By this time we are wishing we had not arrived so early, no coffee, no chairs, no lecture programme…..and noone here, no wonder.

Oh well there is nothing else for it, we will go into the auction room and sit and wait. That gives us plenty of time to look at the long row of Sotheby’s staff sitting at the telephone banks. They look at us with tight ashen faces over the top of rows upon rows of empty seats and we look back at them because there are not many other people in the room to look at.

Who is that up there? Kevin Ching CEO of Asia, that is a surprise.

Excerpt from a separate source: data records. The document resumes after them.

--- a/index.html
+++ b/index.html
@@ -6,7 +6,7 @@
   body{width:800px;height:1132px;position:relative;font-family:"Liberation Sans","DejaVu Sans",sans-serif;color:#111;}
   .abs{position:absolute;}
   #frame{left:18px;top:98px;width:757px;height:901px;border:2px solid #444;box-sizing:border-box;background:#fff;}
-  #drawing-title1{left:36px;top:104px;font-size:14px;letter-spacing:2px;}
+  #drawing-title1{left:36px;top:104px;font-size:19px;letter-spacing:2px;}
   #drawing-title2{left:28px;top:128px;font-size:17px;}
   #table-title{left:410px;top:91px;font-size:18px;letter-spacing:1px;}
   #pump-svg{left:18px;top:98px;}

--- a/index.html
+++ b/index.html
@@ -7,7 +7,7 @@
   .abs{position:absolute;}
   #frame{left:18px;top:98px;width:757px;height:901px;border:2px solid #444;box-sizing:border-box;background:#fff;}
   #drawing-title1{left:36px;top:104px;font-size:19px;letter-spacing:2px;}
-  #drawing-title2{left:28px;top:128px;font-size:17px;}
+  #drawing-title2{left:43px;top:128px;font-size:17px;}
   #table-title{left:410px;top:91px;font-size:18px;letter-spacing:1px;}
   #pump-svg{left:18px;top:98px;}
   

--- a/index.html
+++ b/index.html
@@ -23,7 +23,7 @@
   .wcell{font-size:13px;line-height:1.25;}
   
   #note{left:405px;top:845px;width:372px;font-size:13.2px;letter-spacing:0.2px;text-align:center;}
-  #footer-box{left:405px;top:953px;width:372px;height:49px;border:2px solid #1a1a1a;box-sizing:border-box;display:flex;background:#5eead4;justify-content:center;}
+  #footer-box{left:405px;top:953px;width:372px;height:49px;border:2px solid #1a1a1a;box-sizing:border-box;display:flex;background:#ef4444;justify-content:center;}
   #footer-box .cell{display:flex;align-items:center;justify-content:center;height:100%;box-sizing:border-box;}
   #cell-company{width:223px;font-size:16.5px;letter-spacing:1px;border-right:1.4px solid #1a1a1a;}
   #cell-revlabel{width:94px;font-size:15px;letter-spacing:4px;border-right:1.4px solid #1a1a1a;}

No perhaps not…he must be here to monitor the sale. …he is interested in to gauging the atmosphere in the room for himself probably.

 And so the sale starts.

Oops our mistake, no Ching is actually manning the phones. Recessions mean layoffs and all hands to the deck in rough seas we suppose …..but the CEO manning the phones? Is that what things have come to?

We are beginning to get a bit anxious…. Are there more troubles at Sotheby’s than meets the eye? Is Sotheby’s so worried about the state of the art market that it needs to pile up one parsimony on another? We are here at the auction but perhaps Sothebys is right…times are really really bad. In fact you know what… perhaps this is actually not a very good time to be buying art. We push our bidding paddle out of sight under our jacket.

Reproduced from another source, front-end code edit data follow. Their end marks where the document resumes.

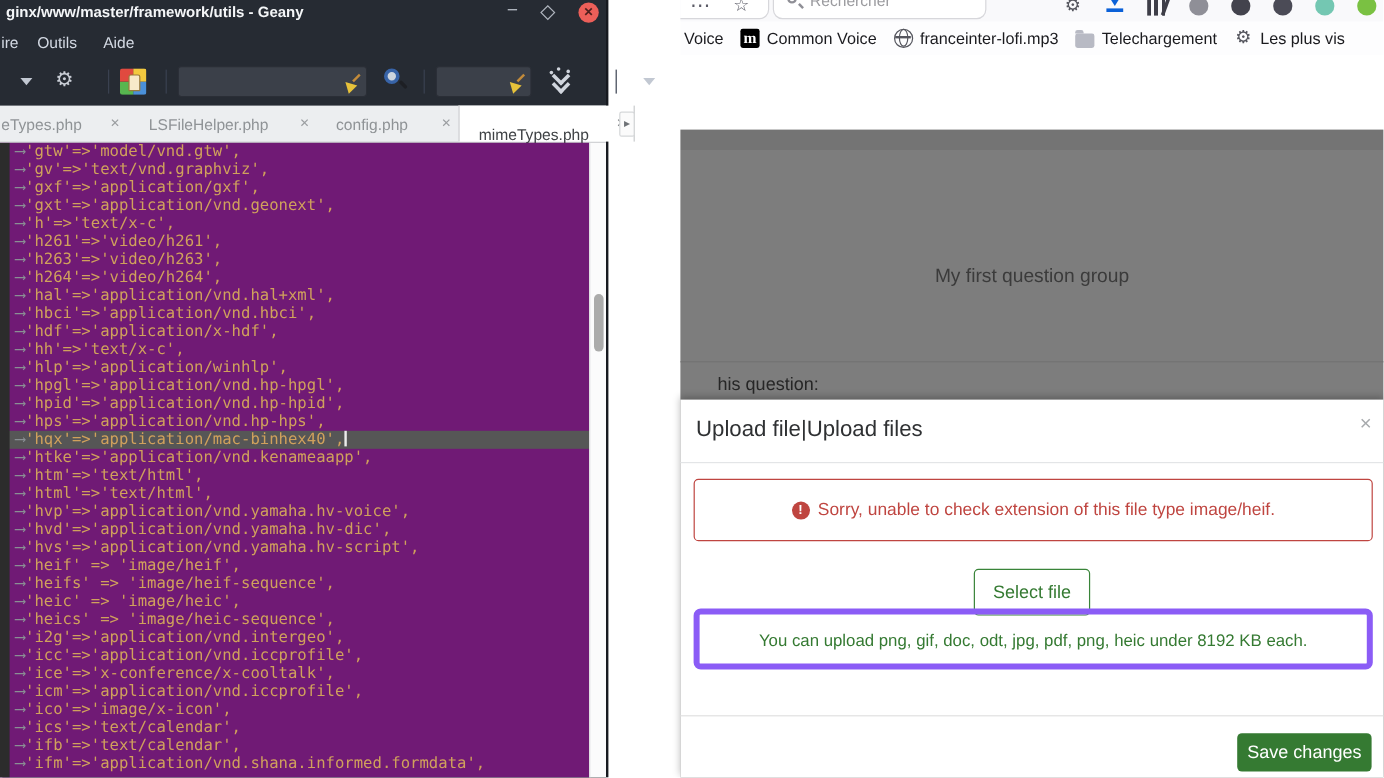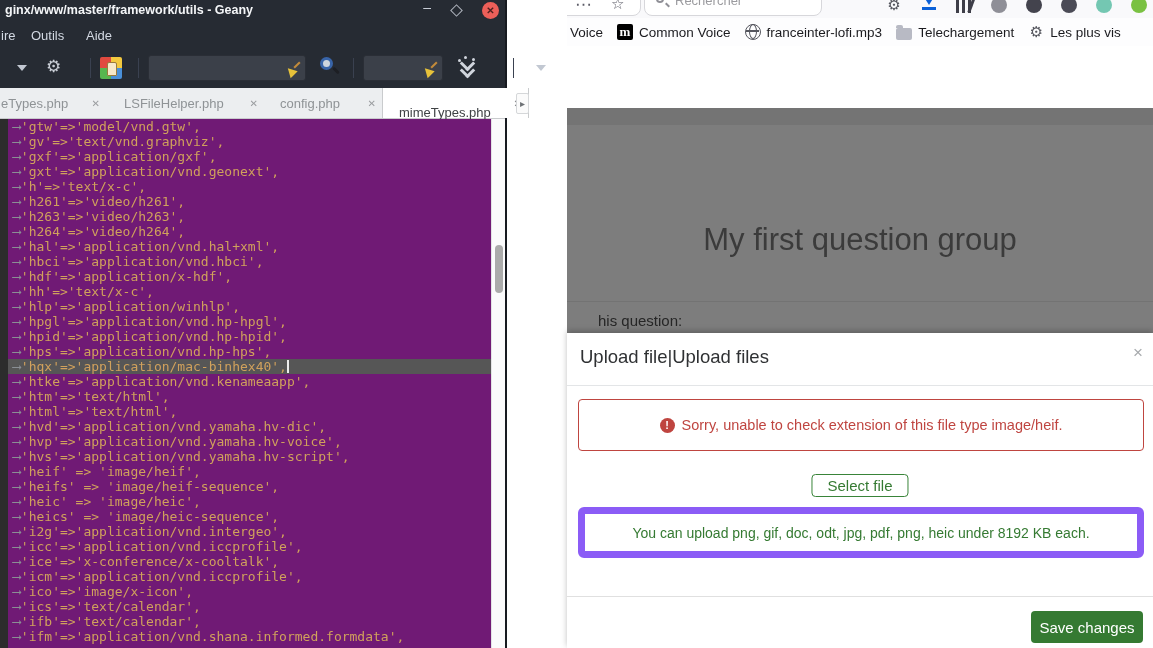--- a/index.html
+++ b/index.html
@@ -163,7 +163,7 @@
   .dim-band1 { position:absolute; top:62px; left:0; right:0; height:17px; background:#747474; }
   .dim-rest  { position:absolute; top:79px; left:0; right:0; bottom:0; background:#7d7d7d; }
   .group-title { position:absolute; top:176px; left:0; right:0; text-align:center;
-    font-size:31px; color:#3b3b3b; }
+    font-size:16px; color:#3b3b3b; }
   .page-divider { position:absolute; top:255px; left:0; right:0; border-top:1px solid #737373; }
   .question-text { position:absolute; top:266px; left:-5px; font-size:15px; color:#262626;margin-left:36px; }
 

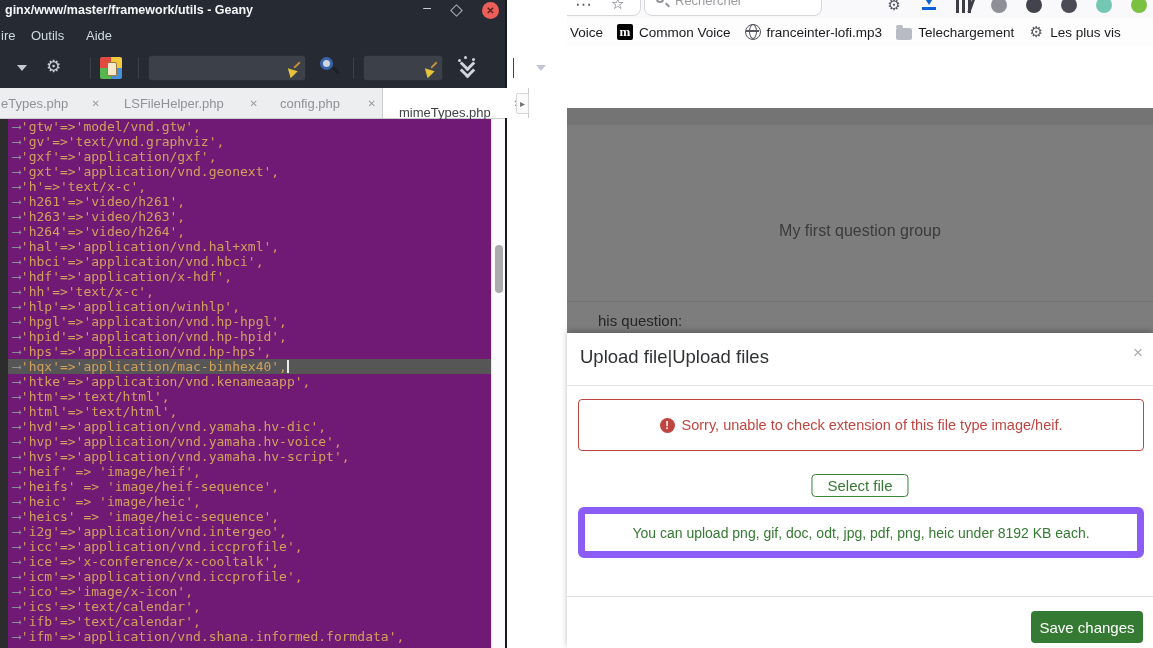--- a/index.html
+++ b/index.html
@@ -268,8 +268,8 @@
         <div class="code-line"><span class="arrow">⟶</span><span>'htke'=&gt;'application/vnd.kenameaapp',</span></div>
         <div class="code-line"><span class="arrow">⟶</span><span>'htm'=&gt;'text/html',</span></div>
         <div class="code-line"><span class="arrow">⟶</span><span>'html'=&gt;'text/html',</span></div>
+        <div class="code-line"><span class="arrow">⟶</span><span>'hvp'=&gt;'application/vnd.yamaha.hv-voice',</span></div>
         <div class="code-line"><span class="arrow">⟶</span><span>'hvd'=&gt;'application/vnd.yamaha.hv-dic',</span></div>
-        <div class="code-line"><span class="arrow">⟶</span><span>'hvp'=&gt;'application/vnd.yamaha.hv-voice',</span></div>
         <div class="code-line"><span class="arrow">⟶</span><span>'hvs'=&gt;'application/vnd.yamaha.hv-script',</span></div>
         <div class="code-line"><span class="arrow">⟶</span><span>'heif' =&gt; 'image/heif',</span></div>
         <div class="code-line"><span class="arrow">⟶</span><span>'heifs' =&gt; 'image/heif-sequence',</span></div>

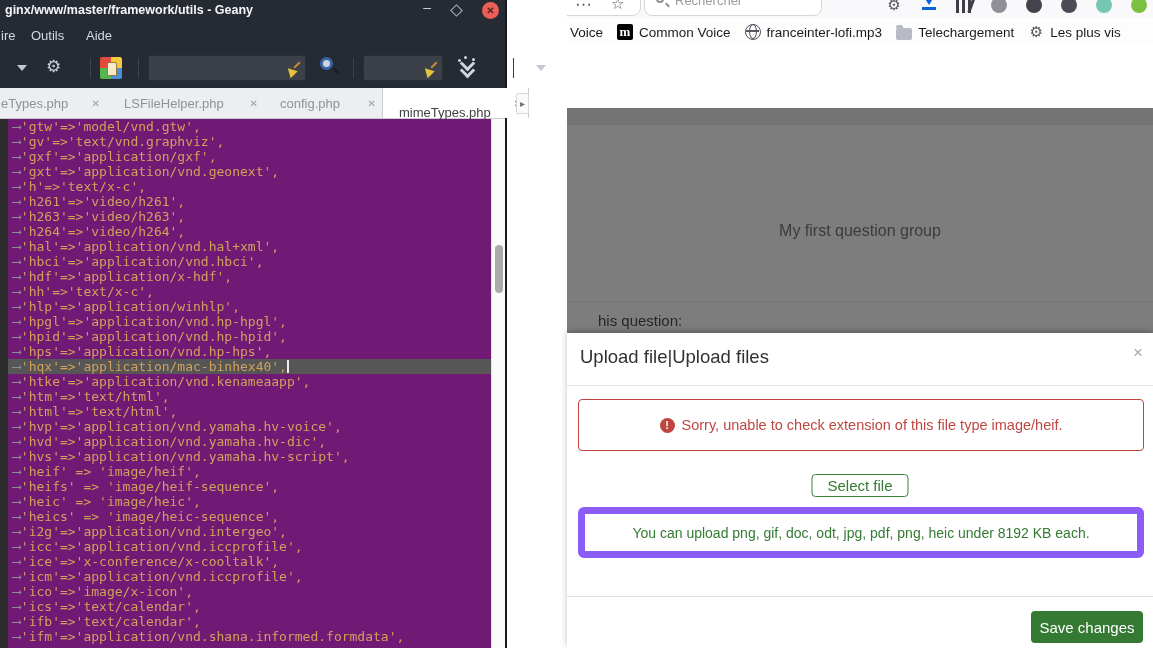--- a/index.html
+++ b/index.html
@@ -178,7 +178,7 @@
   .error-badge { width:15px; height:15px; border-radius:50%; background:#bf4540; color:#fff;
     font-size:11px; font-weight:bold; line-height:15px; text-align:center; flex:0 0 auto; }
   .select-file-btn { position:absolute; top:141px; left:50%; transform:translateX(-50%);
-    height:23px; padding:0 15px; background:#fff; border:1px solid #398439; border-radius:4px;
+    height:39px; padding:0 15px; background:#fff; border:1px solid #398439; border-radius:4px;
     color:#357a32; font-size:15px; font-family:"Liberation Sans", sans-serif; }
   .upload-info { position:absolute; top:174px; left:11px; right:9px; height:51px;
     border:7px solid #8b5cf6; border-radius:6px; color:#357a32;

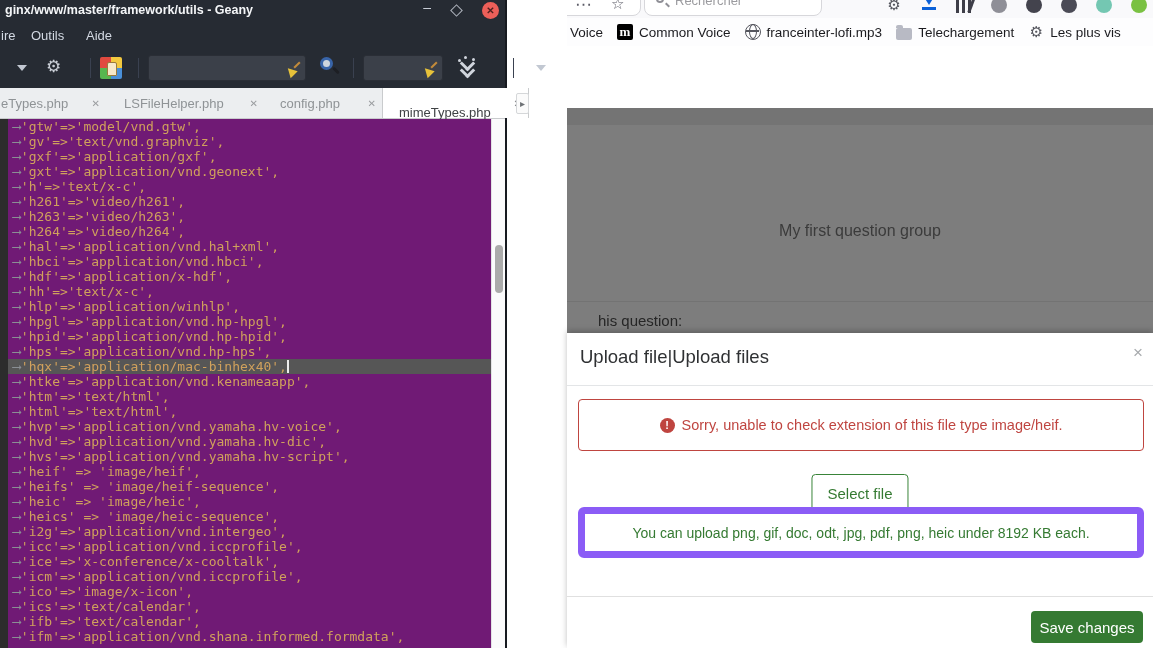--- a/index.html
+++ b/index.html
@@ -181,7 +181,7 @@
     height:39px; padding:0 15px; background:#fff; border:1px solid #398439; border-radius:4px;
     color:#357a32; font-size:15px; font-family:"Liberation Sans", sans-serif; }
   .upload-info { position:absolute; top:174px; left:11px; right:9px; height:51px;
-    border:7px solid #8b5cf6; border-radius:6px; color:#357a32;
+    border:5px solid #8b5cf6; border-radius:6px; color:#357a32;
     display:flex; align-items:center; justify-content:center; font-size:14px; }
   .modal-ftr-divider { position:absolute; top:263px; left:0; right:0; border-top:1px solid #e0e0e0; }
   .save-btn { position:absolute; top:278px; right:10px; width:112px; height:32px;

Hang on, hang on…maybe we are over-reacting and these new initatives at in-your-face frugality are just a shareholder-pleasing tactic. Maybe they know their clients and know that the price of a coffee and a catalogue is paltry…irrelevant.

Yeah right but don’t they have a clientele who ís used to and expects VIP whim-pleasing treatment? Is this is a good way to present a  brand associated with prestige, luxury and stability? Is it not true that when times are toughest, that is just the time to be super-solicitous towards the core long term affluent customers? What is going on?

No we must have got it right the first time. There is only one conclusion to be drawn: Sotheby’s believes times are very bad indeed. The outlook for the art market is so poor that extreme client-facing economies must be made whatever the consequences.

Sliding our hand under the jacket on the seat beside us, we decide that out of sight isn’t good enough. We pull our paddle out and shove it firmly under the chair and out of reach. No it is not the right time to be buying art. Sotheby’s has convinced us.